# Last Weekend Was Mod Weekend!



## egregg57 (Feb 13, 2006)

I spent a few hours Sunday installing a couple of Mods. The DW is happy, I am happy and we're looking forward to trying them out!

Coleman Mach Thermostat to Hunter Digital Thermostat










Wires Cut










Pig tail from Coleman Mach to RV wiring









Installed SPDT (Single Pole Double Throw) switch. Green wire from pig tail to center, a length of green wire from one side of the swith to the thermostat terminal post and the grey wire to the other side of the switch. This is High/Low fan speed.









Electrical tape to prevent any shorting applied to the board.









Thermostat installed and working!









Wine Glass holder









12VDC reading lamps replaced with LED Puck Lights.









New Puck Lights









My Banana Hammock... Yes I went there!









Good stuff!


----------



## duggy (Mar 17, 2010)

Good looking mods!

I'm thinking the wine glass holder should happen in our trailer. I'm gonna pass on the banana hammock!


----------



## egregg57 (Feb 13, 2006)

Sometimes you have to live on the edge!


----------



## Insomniak (Jul 7, 2006)

I'm thinking banana daiquiri's and plastic "glasses" here. Eric, my good man, the gloves are off and mod season is on!


----------



## outbackmac (Feb 1, 2005)

Wine rack i did wife just loved it. I was wondering why you replaced the reading lights? and where did the puck lights come from?


----------



## egregg57 (Feb 13, 2006)

outbackmac said:


> Wine rack i did wife just loved it. I was wondering why you replaced the reading lights? and where did the puck lights come from?

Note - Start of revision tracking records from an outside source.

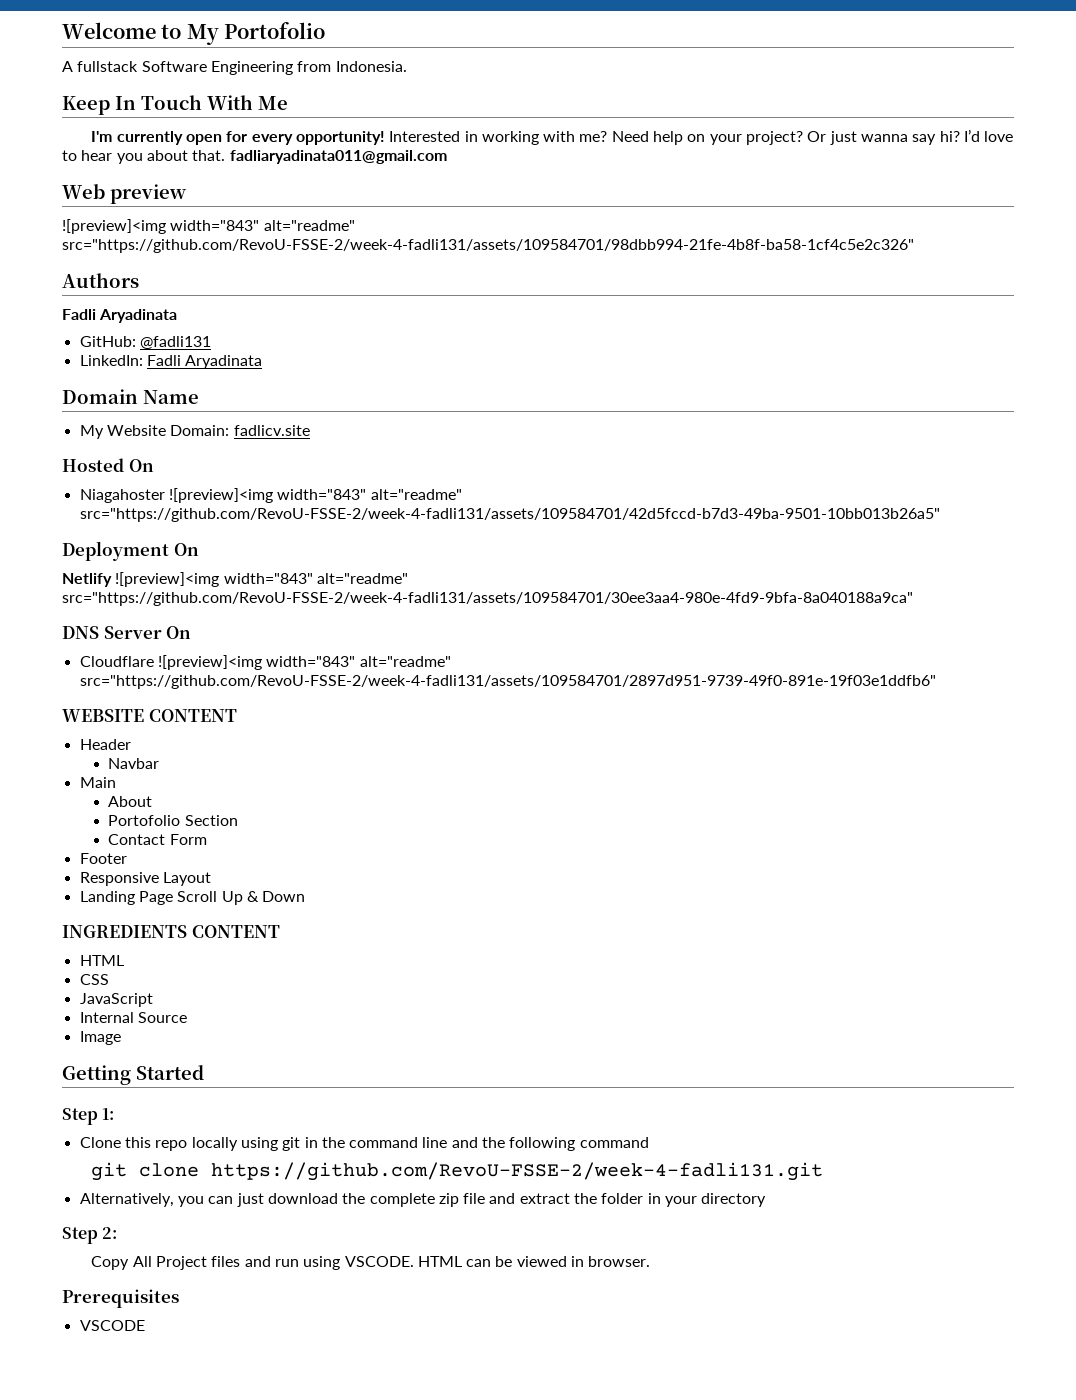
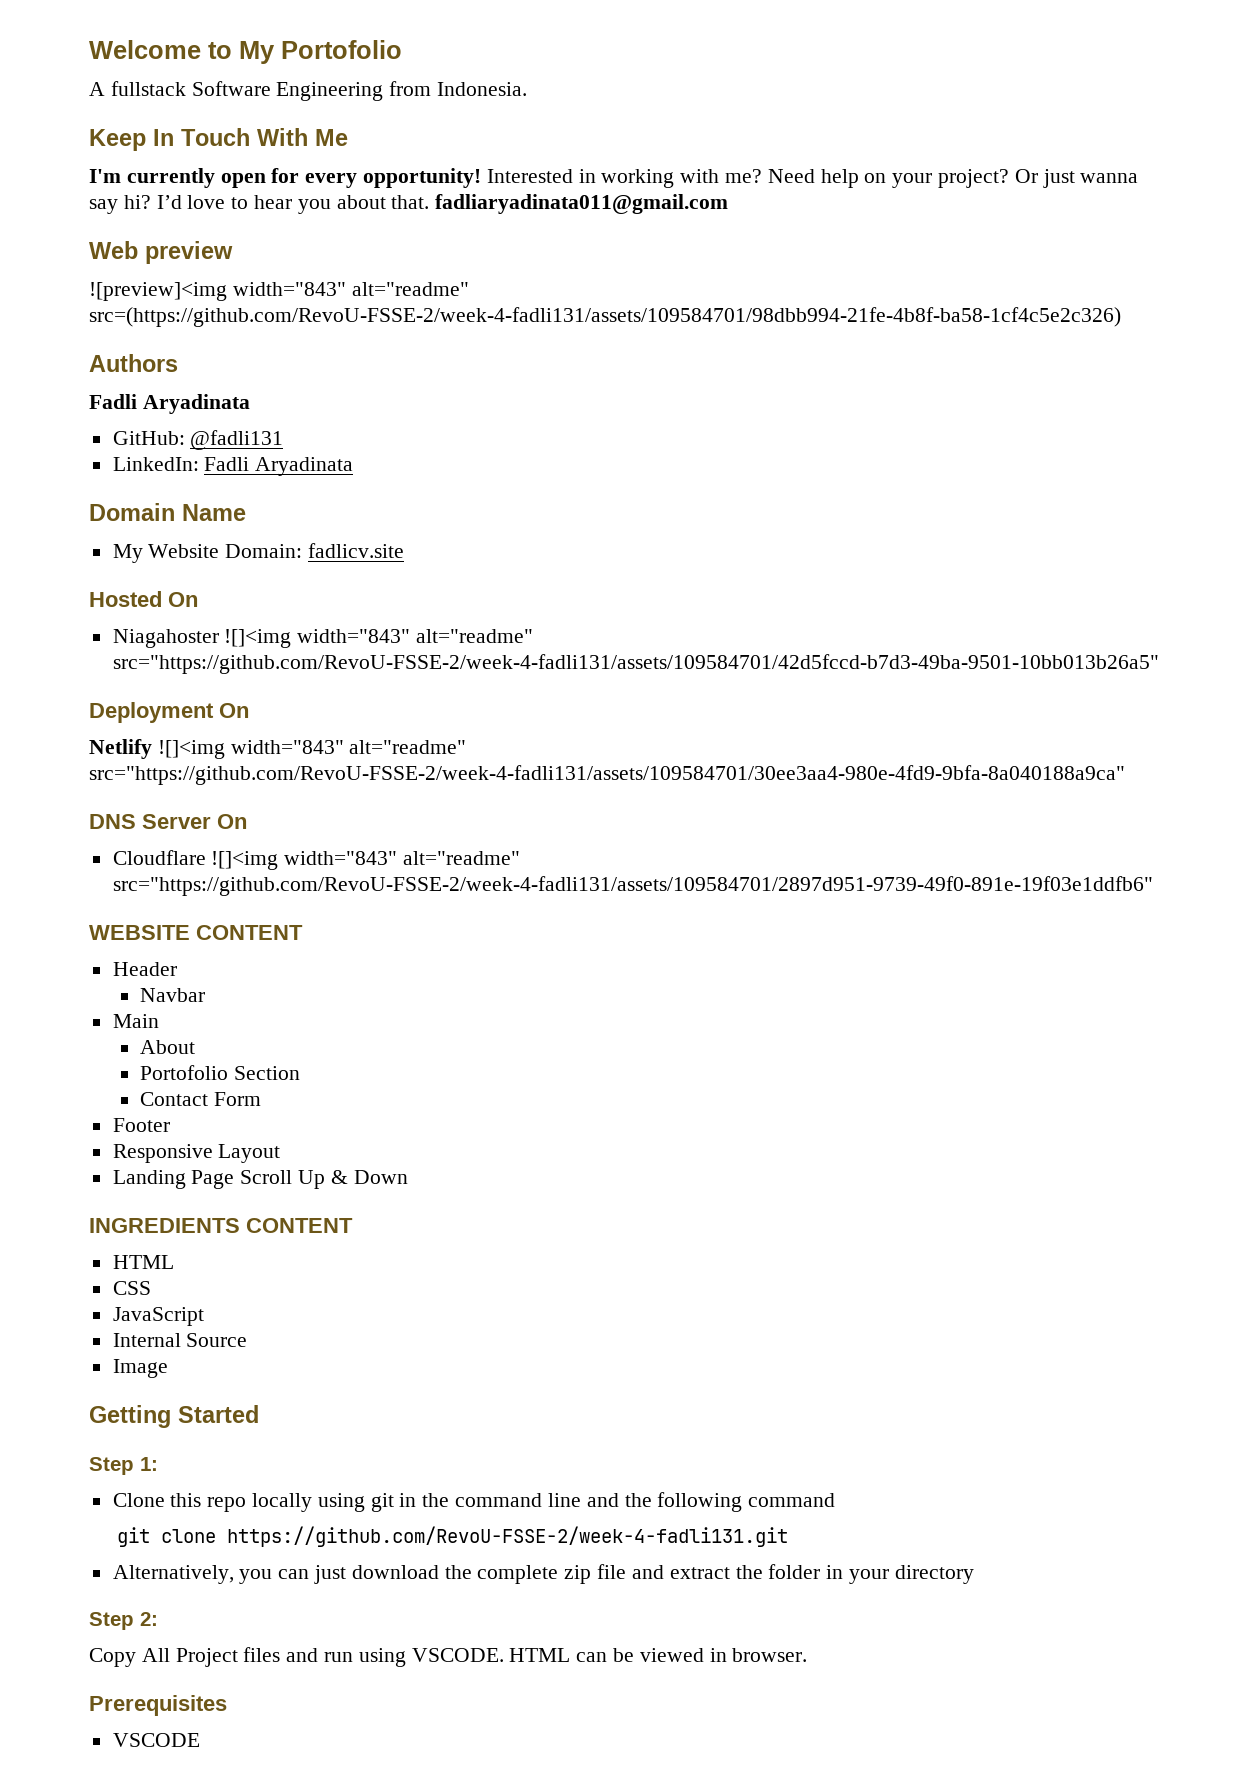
- ![preview]<img width="843" alt="readme" src="https://github.com/RevoU-FSSE-2/week-4-fadli131/assets/109584701/98dbb994-21fe-4b8f-ba58-1cf4c5e2c326"
+ ![preview]<img width="843" alt="readme" src=(https://github.com/RevoU-FSSE-2/week-4-fadli131/assets/109584701/98dbb994-21fe-4b8f-ba58-1cf4c5e2c326)
- Niagahoster ![preview]<img width="843" alt="readme" src="https://github.com/RevoU-FSSE-2/week-4-fadli131/assets/109584701/42d5fccd-b7d3-49ba-9501-10bb013b26a5"
+ Niagahoster ![]<img width="843" alt="readme" src="https://github.com/RevoU-FSSE-2/week-4-fadli131/assets/109584701/42d5fccd-b7d3-49ba-9501-10bb013b26a5"
- Netlify ![preview]<img width="843" alt="readme" src="https://github.com/RevoU-FSSE-2/week-4-fadli131/assets/109584701/30ee3aa4-980e-4fd9-9bfa-8a040188a9ca"
+ Netlify ![]<img width="843" alt="readme" src="https://github.com/RevoU-FSSE-2/week-4-fadli131/assets/109584701/30ee3aa4-980e-4fd9-9bfa-8a040188a9ca"
- Cloudflare ![preview]<img width="843" alt="readme" src="https://github.com/RevoU-FSSE-2/week-4-fadli131/assets/109584701/2897d951-9739-49f0-891e-19f03e1ddfb6"
+ Cloudflare ![]<img width="843" alt="readme" src="https://github.com/RevoU-FSSE-2/week-4-fadli131/assets/109584701/2897d951-9739-49f0-891e-19f03e1ddfb6"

The reading lamps were junk, hung too low, and were not good for what they were intended. The LED puck lights have two settings making them dim. They also tilt and rotate. My DW picked them up at Bed Bath and Beyond. I also have another set (different) that are remote control. I really like those but don't have a decision where they are going to go or if they will go in.

So there ya are!


----------



## egregg57 (Feb 13, 2006)

Insomniak said:


> I'm thinking banana daiquiri's and plastic "glasses" here. Eric, my good man, the gloves are off and mod season is on!


 Bring it on Mod Man! Whatchu Got!!!!


----------



## raynardo (Jun 8, 2007)

egregg57 said:


> The reading lamps were junk, hung too low, and were not good for what they were intended. The LED puck lights have two settings making them dim. They also tilt and rotate. My DW picked them up at Bed Bath and Beyond. I also have another set (different) that are remote control. I really like those but don't have a decision where they are going to go or if they will go in.


Although we now have LED lights throughout, I still love my puck lights. They're great in the bathroom and just inside the bedroom as they won't bother a sleeping person and they're plenty bright enough to do what you have to do!

We got a few more battery powered lights scattered throughout the OB, I even have one outside the front door that comes on via a motion detector. It's great when you arrive back at your OB in the dark and you were too frugal to leave the regular porch light on.


----------